In recent years people have become more aware of the benefits of horse powered land management. Work can be carried out with minimal impact on sites that are environmentally, ecologically or archaeologically sensitive. Problems with access may be solved by using horses rather than machines. The use of horse power ensures that carbon emissions are kept to a minimum.
Land Management – We have been working on a variety of environmental projects with excellent results. Horse-powered cutting, harrowing, rolling and fertilizing will improve and maintain your pasture. It will also encourage wild flowers, bees and butterflies while discouraging parasites.
Land management is one of the most rewarding jobs I do. My horses enjoy the work and it reinforces the bond I have with them. I would be pleased to train you and your horse in these skills or to provide you with a quote for doing the work with my horses.
Horse-powered bracken bruising – or bracken bashing as we used more fiercely to call it – is a cost-effective, eco-friendly means of postponing the day when bracken takes over the planet. The work is best done between June and August with at least two further bashes in the next two years to finish the job.
- National Trust
- Merrist Wood
- Test Valley Borough Council
- Croydon Council
- Guildford Borough Council
- Clandon Burial Ground
- Private owners
Surrey Wildlife Trust – August 2016 – Surrey Wildlife Trust – Autumn Newsletter
Heavy horse power was brought in to move two giant oak trees at a woodland nature reserve near Guildford. The 200-year-old oaks, which were blown down in storms in March, are destined for use in the restoration of a local boardwalk.

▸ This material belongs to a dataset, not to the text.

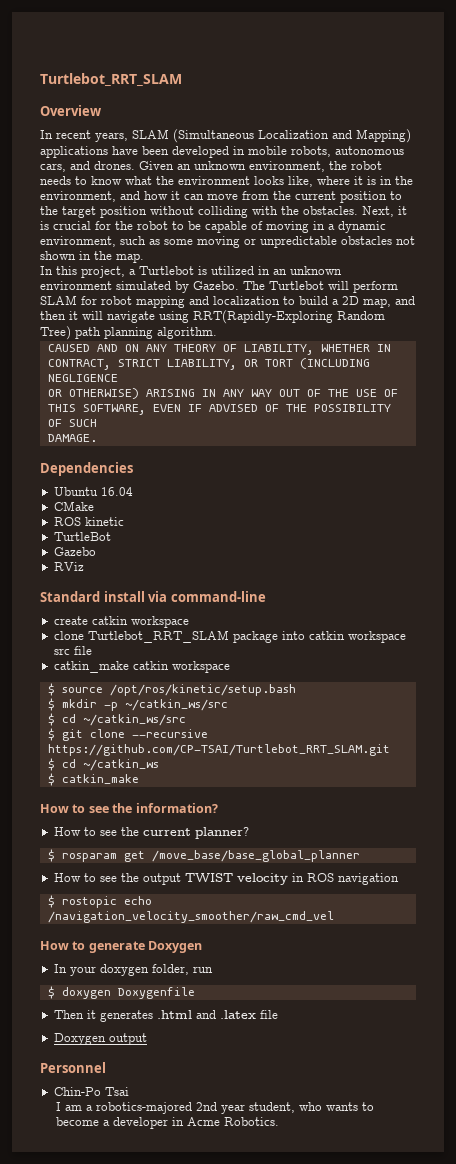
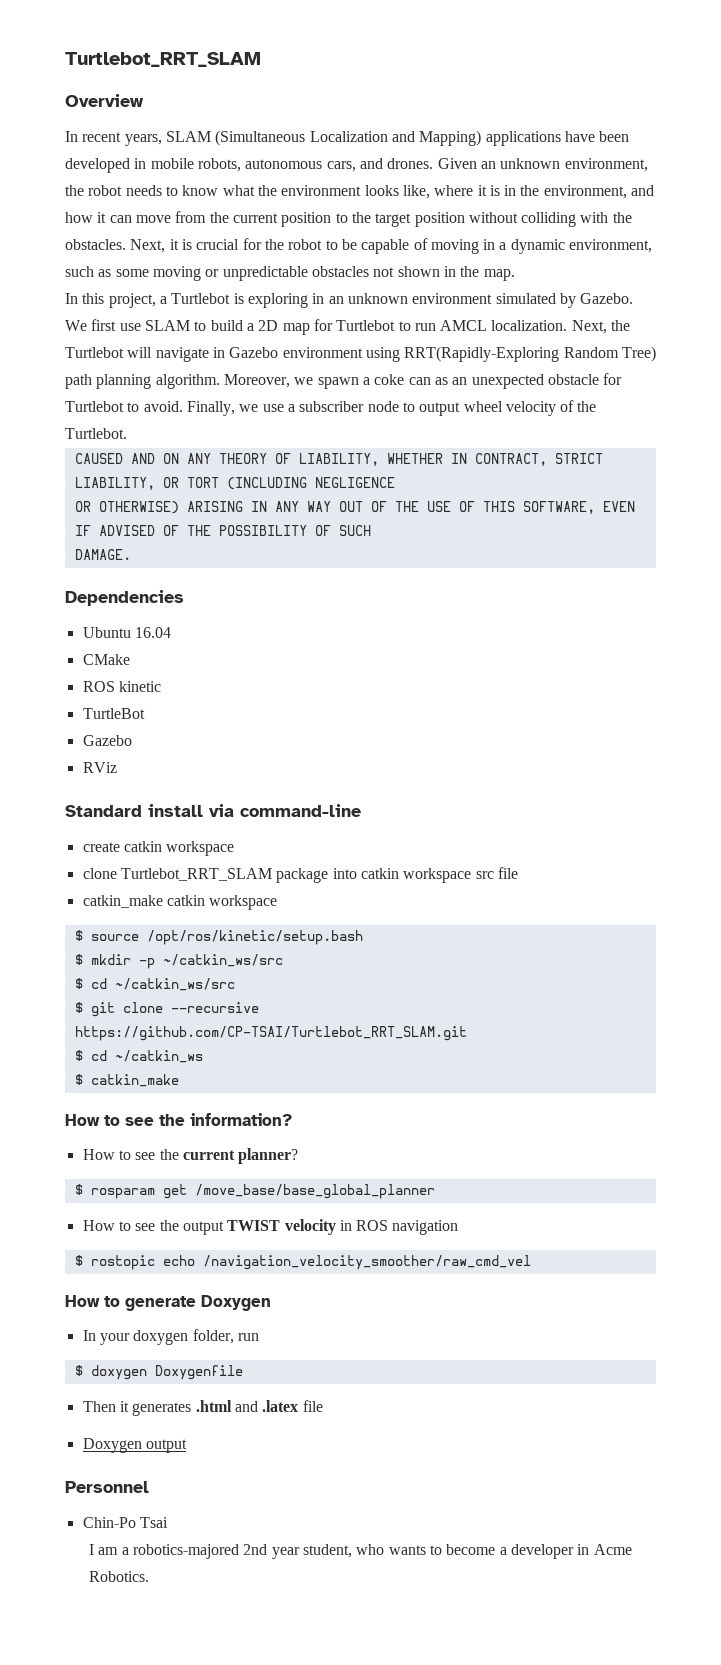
[211,266,254,275] utilized -> [247,293,308,308] exploring
[243,281,398,293] [40,295,415,308] [40,311,155,323] The Turtlebot will perform SLAM for robot mapping and localization to build a 2D map, and then it will navigate -> [65,319,631,335] [65,347,363,362] We first use SLAM to build a 2D map for Turtlebot to run AMCL localization. Next, the Turtlebot will navigate in Gazebo environment
(217, 333) none -> [223,373,623,389] [65,400,597,416] [65,428,127,439] Moreover, we spawn a coke can as an unexpected obstacle for Turtlebot to avoid. Finally, we use a subscriber node to output wheel velocity of the Turtlebot.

Surrey Hills Horseman Daniel Brown and his comtois horse Tooky worked in perfect harmony as they tackled the removal job at Cucknell’s Wood – a Surrey Wildlife Trust site near Shamley Green, Guildford.
As a crowd of volunteers and locals looked on, Tooky flexed his muscles to shift two tonnes of solid English oak – the traditional way.
Trust Ranger Leo Jennings said horses had been chosen rather than heavy machinery, because of their minimal impact on the ancient woodland and ability to access tricky sites.
“The ideal solution for ancient woodland sites with soft soil is heavy horses,” he said. “These gentle giants can turn on the spot, they have an infallible traction control system, they can step over obstacles and they do not wheel-spin!
“Although they sometimes work more slowly than machinery, they leave barely any mark and this is vital to ensuring the structure of the ancient woodland soil is not destroyed and is a far more appropriate tool for a nature reserve. Sometimes the old ways are the best.”
The huge oaks will now be processed at the Trust’s own sawmill at Norbury Park, near Dorking, before being used to rebuild a rotting boardwalk at the Trust’s nature reserve on Chitty’s Common, near Guildford.
“It’s really rewarding to see a fallen oak put to good use,” added Leo. “These trees, which have grown in a Surrey Wildlife Trust woodland, will be processed at our own sawmill at Norbury Park, then used to repair a boardwalk at one of our nearby nature reserves – it’s a fantastic example of sustainable forestry.
“We are committed to using our own timber wherever possible in preference to buying in, for reasons of timber miles, self-sufficiency and traceability – let alone cost! Oak is extremely durable, so perfect for use on the boardwalk, which should be enjoyed by local people for generations to come.”
The Chitty’s Common improvement works have been made possible with a grant of £12,000 from the Tesco supermarket’s ‘Bags of Help’ scheme. The main aim of the project is to rebuild the dilapidated boardwalk, which will give visitors much better access.
The scheme also includes some tree safety work and ditch management to alleviate local flooding, as well as the removal of non-indigenous species such as Japanese knotweed.